Prototipos clásicos:

  • Encefalopatía Mioclónica Temprana (o Neonatal de AICARDI).
  • Encefalopatía epiléptica infantil temprana (Síndrome de OHTAHARA).
  • Epilepsia de inicio infantil con crisis focales MIGRATORIAS. 
  • Síndrome de WEST.
  • Síndrome de LENNOX-GASTAUT.
  • Síndrome de DRAVET (Epilepsia mioclónica severa del Lactante)
  • Síndrome de LANDAU-KLEFFNER.
  • Encefalopatía epiléptica con POCS. 
  • Epilepsias focales ESTRUCTURALES (CET, Hamartoma hipotalámico y Hemimegalencefalia).
  • Síndrome de RASMUSSEN.
  • Epilepsia focal refractaria inducida por FIEBRE (FIRES).
* En el caso del Síndrome de Ohtahara se presenta una EED de aparición temprana (primeras semanas de vida) con crisis TÓNICAS FARMACORRESISTENTES. En el EEG se observa un patrón característico de BROTE-SUPRESIÓN que conduce a resultados cognitivos marcadamente desfavorables. Típicamente la etiología subyacente es una malformación cerebral severa (particularmente una lisencefalia), donde la disfunción cognitiva profunda es independiente de la presencia de crisis epilépticas continuas.

Etiología

  • Genética (mutaciones KCNQ2 , SCN2A y STXBP1).
  • Estructurales (Complejo de Esclerosis Tuberosa, Hamartomas Hipotalámicos, Hemimegalencefalia).
  • Metabólicos (Déficit de Piridoxina, de Biotinidasa o de GLUT-1).
  • Inmunológicos (Síndrome de Rasmussen).

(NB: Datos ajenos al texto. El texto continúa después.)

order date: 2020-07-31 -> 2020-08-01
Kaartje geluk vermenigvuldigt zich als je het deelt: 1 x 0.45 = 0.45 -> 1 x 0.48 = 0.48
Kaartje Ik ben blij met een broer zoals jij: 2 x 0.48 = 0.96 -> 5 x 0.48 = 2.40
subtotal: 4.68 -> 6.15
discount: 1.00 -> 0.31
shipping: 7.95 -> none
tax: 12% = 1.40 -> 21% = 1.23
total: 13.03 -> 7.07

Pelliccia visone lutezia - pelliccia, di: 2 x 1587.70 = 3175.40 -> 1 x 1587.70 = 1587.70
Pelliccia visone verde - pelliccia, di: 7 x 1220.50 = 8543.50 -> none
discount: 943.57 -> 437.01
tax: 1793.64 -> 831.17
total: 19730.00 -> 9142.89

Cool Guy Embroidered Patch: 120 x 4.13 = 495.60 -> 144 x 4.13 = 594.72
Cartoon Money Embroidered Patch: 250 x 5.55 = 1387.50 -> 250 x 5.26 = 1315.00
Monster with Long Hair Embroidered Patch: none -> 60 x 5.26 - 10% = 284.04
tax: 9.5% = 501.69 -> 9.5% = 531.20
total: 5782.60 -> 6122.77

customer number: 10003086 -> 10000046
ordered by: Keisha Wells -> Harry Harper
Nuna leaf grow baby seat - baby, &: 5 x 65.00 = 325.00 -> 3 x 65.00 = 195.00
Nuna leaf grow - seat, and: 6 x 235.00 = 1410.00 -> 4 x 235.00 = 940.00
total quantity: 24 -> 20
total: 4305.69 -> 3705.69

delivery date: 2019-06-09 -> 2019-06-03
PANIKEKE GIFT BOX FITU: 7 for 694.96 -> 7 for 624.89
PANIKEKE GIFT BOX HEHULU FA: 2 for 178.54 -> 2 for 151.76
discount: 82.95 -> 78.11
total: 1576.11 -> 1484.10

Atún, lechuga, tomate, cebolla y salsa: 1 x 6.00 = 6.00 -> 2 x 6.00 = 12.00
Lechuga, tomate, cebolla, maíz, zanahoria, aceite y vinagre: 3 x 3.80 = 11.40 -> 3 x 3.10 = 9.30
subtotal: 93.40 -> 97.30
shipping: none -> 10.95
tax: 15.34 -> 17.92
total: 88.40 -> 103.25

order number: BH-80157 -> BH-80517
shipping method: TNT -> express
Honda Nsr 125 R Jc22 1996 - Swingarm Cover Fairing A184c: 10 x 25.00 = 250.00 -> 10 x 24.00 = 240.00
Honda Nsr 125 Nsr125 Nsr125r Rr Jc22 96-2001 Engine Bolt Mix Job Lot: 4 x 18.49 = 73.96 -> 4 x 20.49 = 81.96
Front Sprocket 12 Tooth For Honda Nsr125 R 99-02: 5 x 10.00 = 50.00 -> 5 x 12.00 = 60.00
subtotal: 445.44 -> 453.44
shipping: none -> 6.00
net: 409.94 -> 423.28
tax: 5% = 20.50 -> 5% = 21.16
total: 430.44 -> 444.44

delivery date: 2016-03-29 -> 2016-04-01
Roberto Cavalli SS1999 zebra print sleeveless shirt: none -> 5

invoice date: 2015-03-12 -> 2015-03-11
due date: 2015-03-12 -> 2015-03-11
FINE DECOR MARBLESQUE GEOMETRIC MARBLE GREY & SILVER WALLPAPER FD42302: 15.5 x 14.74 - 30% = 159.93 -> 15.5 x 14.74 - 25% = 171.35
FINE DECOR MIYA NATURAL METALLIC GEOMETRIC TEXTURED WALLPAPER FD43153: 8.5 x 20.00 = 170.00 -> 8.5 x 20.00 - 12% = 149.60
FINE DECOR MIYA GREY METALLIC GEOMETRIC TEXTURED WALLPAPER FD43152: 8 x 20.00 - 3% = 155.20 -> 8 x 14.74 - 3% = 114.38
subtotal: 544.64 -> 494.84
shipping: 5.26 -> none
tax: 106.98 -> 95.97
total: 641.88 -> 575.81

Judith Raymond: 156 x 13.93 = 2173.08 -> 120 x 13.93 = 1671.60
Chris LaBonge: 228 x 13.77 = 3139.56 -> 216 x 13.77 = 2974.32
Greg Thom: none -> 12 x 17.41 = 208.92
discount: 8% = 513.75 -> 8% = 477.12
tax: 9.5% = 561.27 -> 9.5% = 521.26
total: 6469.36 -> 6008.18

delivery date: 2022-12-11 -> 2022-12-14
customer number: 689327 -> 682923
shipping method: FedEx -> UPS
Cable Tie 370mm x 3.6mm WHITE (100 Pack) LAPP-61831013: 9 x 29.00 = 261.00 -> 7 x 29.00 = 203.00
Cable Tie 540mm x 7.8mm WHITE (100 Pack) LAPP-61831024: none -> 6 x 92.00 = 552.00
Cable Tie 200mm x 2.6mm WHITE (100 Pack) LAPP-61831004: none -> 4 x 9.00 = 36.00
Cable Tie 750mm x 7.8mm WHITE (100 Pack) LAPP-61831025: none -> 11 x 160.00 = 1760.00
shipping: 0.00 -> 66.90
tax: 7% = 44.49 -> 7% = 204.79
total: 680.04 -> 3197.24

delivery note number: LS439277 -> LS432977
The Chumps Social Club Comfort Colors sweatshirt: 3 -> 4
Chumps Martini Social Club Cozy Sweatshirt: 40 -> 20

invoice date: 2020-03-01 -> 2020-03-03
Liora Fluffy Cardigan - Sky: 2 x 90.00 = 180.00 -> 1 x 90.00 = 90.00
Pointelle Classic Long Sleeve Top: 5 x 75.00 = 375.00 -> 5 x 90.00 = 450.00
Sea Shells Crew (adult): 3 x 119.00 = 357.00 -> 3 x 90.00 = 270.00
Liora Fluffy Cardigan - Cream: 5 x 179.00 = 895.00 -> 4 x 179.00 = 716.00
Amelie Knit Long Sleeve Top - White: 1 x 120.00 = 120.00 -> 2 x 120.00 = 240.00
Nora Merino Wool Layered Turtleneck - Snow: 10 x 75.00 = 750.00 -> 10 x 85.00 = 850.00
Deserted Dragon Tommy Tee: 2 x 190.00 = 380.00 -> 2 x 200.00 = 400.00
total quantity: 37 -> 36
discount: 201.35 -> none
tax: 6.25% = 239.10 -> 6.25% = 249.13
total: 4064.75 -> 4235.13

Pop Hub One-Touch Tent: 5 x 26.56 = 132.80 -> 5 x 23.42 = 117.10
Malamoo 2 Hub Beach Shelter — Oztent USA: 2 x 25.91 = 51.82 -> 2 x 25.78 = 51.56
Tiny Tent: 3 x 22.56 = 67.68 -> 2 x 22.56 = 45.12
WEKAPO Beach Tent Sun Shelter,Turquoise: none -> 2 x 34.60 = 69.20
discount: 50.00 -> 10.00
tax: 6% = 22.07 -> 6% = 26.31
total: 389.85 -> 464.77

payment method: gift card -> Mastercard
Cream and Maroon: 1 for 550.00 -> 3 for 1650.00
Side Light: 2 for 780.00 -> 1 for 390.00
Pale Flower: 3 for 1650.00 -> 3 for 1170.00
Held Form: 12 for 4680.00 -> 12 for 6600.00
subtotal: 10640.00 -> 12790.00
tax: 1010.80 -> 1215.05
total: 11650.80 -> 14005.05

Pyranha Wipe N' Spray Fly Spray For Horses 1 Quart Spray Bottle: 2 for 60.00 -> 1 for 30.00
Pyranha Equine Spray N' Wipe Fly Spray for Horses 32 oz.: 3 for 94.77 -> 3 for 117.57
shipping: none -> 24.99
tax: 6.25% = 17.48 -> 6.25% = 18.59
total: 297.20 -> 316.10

* Las crisis epilépticas continuas provocan una alteración de la NEUROGÉNESIS, una REORGANIZACIÓN SINÁPTICA y una alteración en la organización de las redes neuronales. Estas modificaciones conducen a una inhibición a distancia de la función cerebral conectada al foco epileptógeno con alteración en el procesamiento de la información. A esto se asocian las modificaciones permanentes que ocurren por el estado NEUROINFLAMATORIO en un cerebro INMADURO.

Diagnóstico

EEG

Patrones típicos de los principales Síndromes ELECTROCLÍNICOS:

Síndrome de Ohtahara

Brote-Supresión

Síndrome de West

Hipsarritmia

Síndrome de Landau-Kleffner y EE con POCS

Descarga continua de Punta-Onda lenta (1,5-2 Hz) durante el sueño.

Síndrome de Lennox-Gastaut

Punta-Onda lenta a menos de 2,5 Hz.

Epilepsia mioclónico-atónica

Estado epiléptico no convulsivo

* En pacientes con CET se recomienda realizar EEG seriados para detectar crisis epilépticas sutiles o subclínicas.

Neuroimagen

La RMN de cráneo de Alto campo (1,5 T, preferiblemente de 3T) con protocolo de Epilepsia es fundamental para detectar lesiones estructurales con naturaleza epileptógena, como las malformaciones del desarrollo cortical o las lesiones hipóxico/isquémicas. 

Panel Genético

Ante todo caso sugestivo de EED debe realizarse un examen genético con técnicas de secuenciación de próxima generación (NGS). 

Cuando el defecto genético puntual es identificado, se pueden incluir estas encefalopatías con el nombre del gen, un ejemplo sería Encefalopatía STXBP1. En el caso que el gen hallado puede expresarse con un fenotipo severo y otro farmacosensible, debe dejarse el término encefalopatía para la forma más grave. 

Panel Metabólico

Siempre debe descartarse el déficit de Piridoxina, de Biotinidasa y de GLUT-1 por su naturaleza potencialmente REVERSIBLE. 

Reconocer precozmente cual predomina de estos tres patrones encefalopáticos implica un paso de avance para el tratamiento específico (terapias de precisión como los oligonucleótidos antisentido y la terapia génica), pronóstico a largo plazo y asesoramiento de estos casos. 

Referencias a consultar:

  • Raga Sh., Specchio N., Rheims S., Wilmshurst JM. Developmental and epileptic encephalopathies: recognitión and approaches to care. Epileptic Disrod 2021; 23 (1): 40-52. 
  • Koubeissi MZ, Azar NJ. Epilepsy Board Review. A comprehensive guide. Springer. 2017. DOI 10.1007/978-1-4939-6774-2.